Entendue par des magistrats irakiens, puis belges et enfin français au Kurdistan d’Irak, où elle réside, la jeune femme, âgée aujourd’hui de 26 ans, désigne « formellement parmi ses bourreaux » le couple Benyoucef-Mejri, dont elle a été pendant six semaines, écrit le Pnat, « l’esclave sexuelle du premier et l’esclave domestique de la seconde ». (...)
La jeune Yézidie confirme : « Sonia me traitait de manière inhumaine. Elle me violentait, me torturait et me laissait mourir de faim. Elle me torturait psychologiquement aussi en m’empêchant d’utiliser les toilettes quand j’en avais besoin et m’interdisait de prendre une douche et de me laver. » (...)

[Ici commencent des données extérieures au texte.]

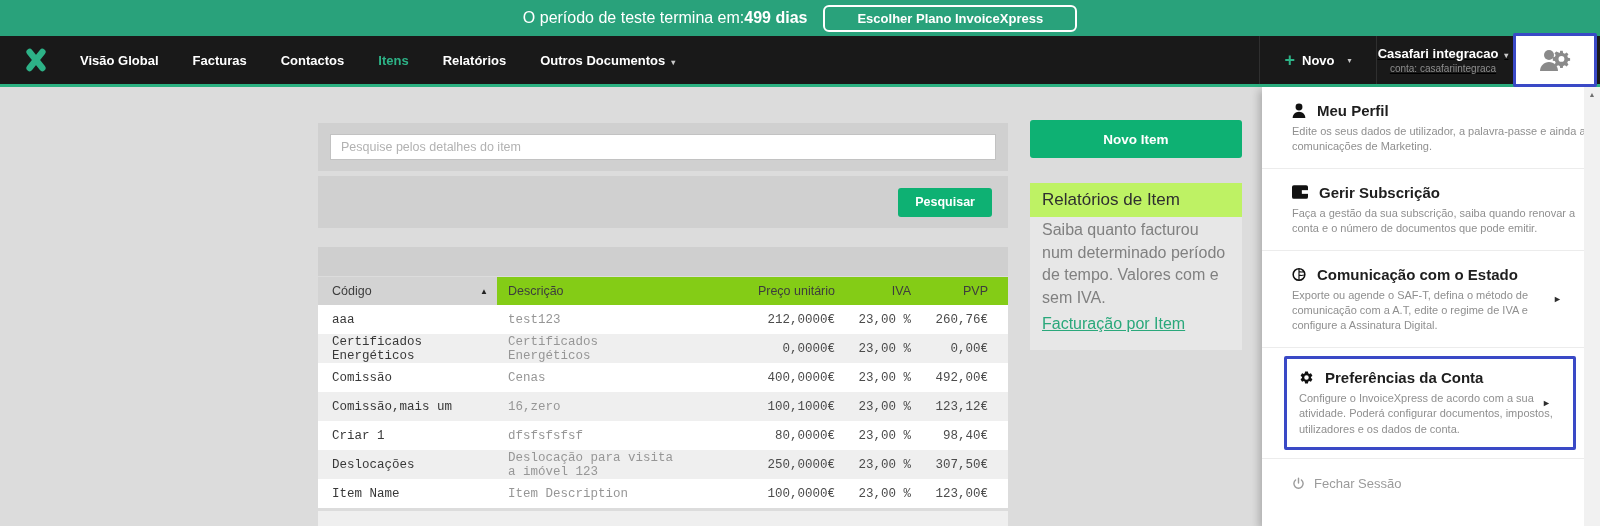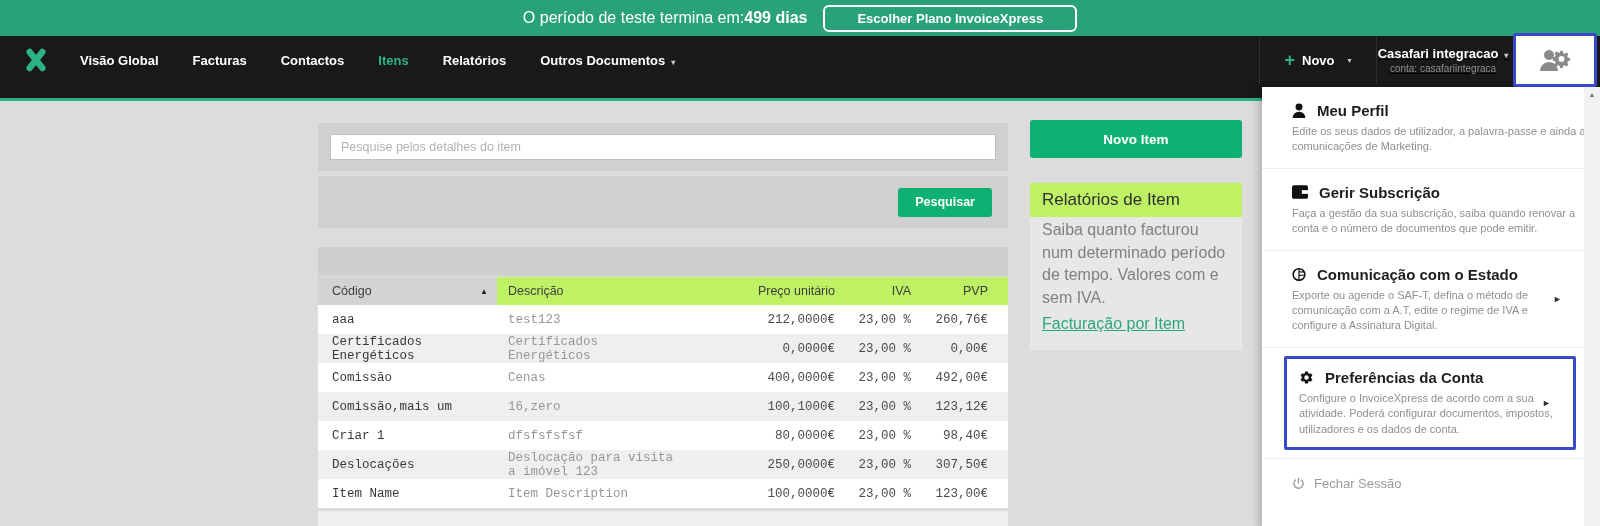"Visão Global" .navbar { height: 65px -> 51px }
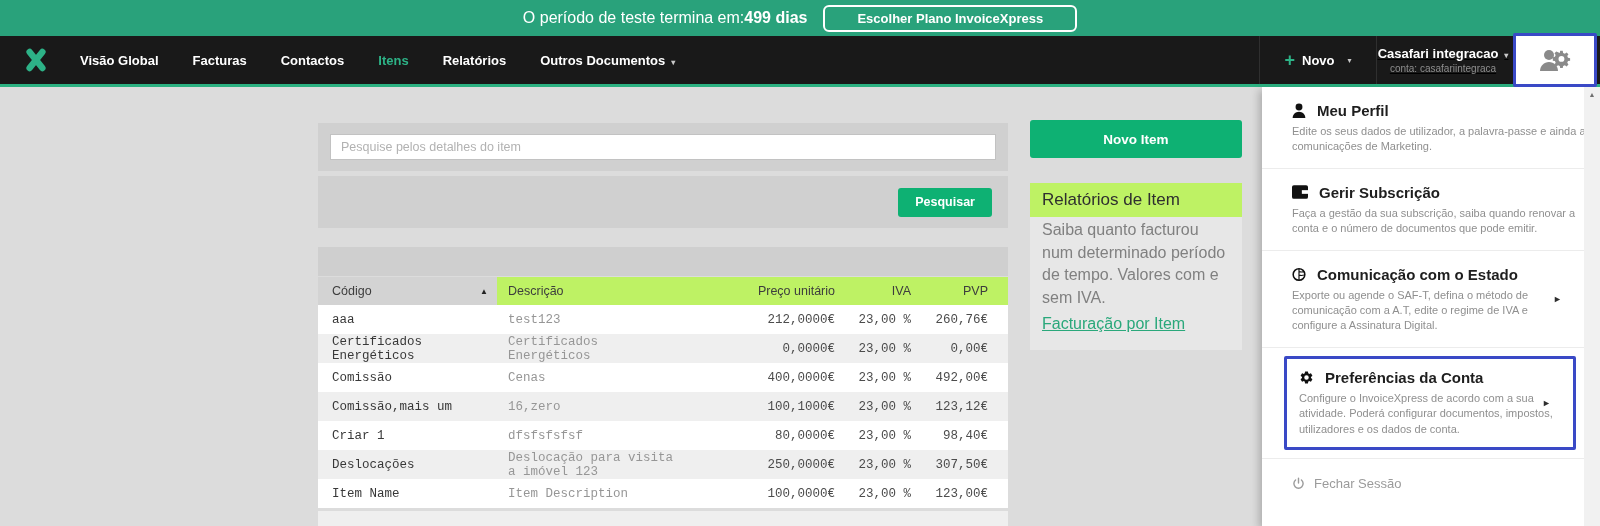"Código" .t-header { background: #bef264 -> #84cc16 }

« Elle était d’accord que je sois là comme esclave, pas comme esclave sexuelle. Et donc quand il a consommé et quand il est passé à l’acte, alors elle l’a mis face à un choix : c’était soit elle, soit moi. » Benyoucef obtempère et revend Rafida Naif Issa. « Mon bourreau algérien m’a fait passer entre les mains d’un bourreau belge », résume la jeune femme qui, durant six ans de captivité, sera soumise à un esclavage sexuel par quatre djihadistes successifs. (...)
Confrontée au témoignage de Rafida, Sonia Mejri conteste. (...)
Romain Ruiz, conseil de la jeune Yézidie, qui s’est portée partie civile, estime que « ce procès doit permettre la création d’un fonds d’indemnisation des victimes de crimes contre l’humanité ».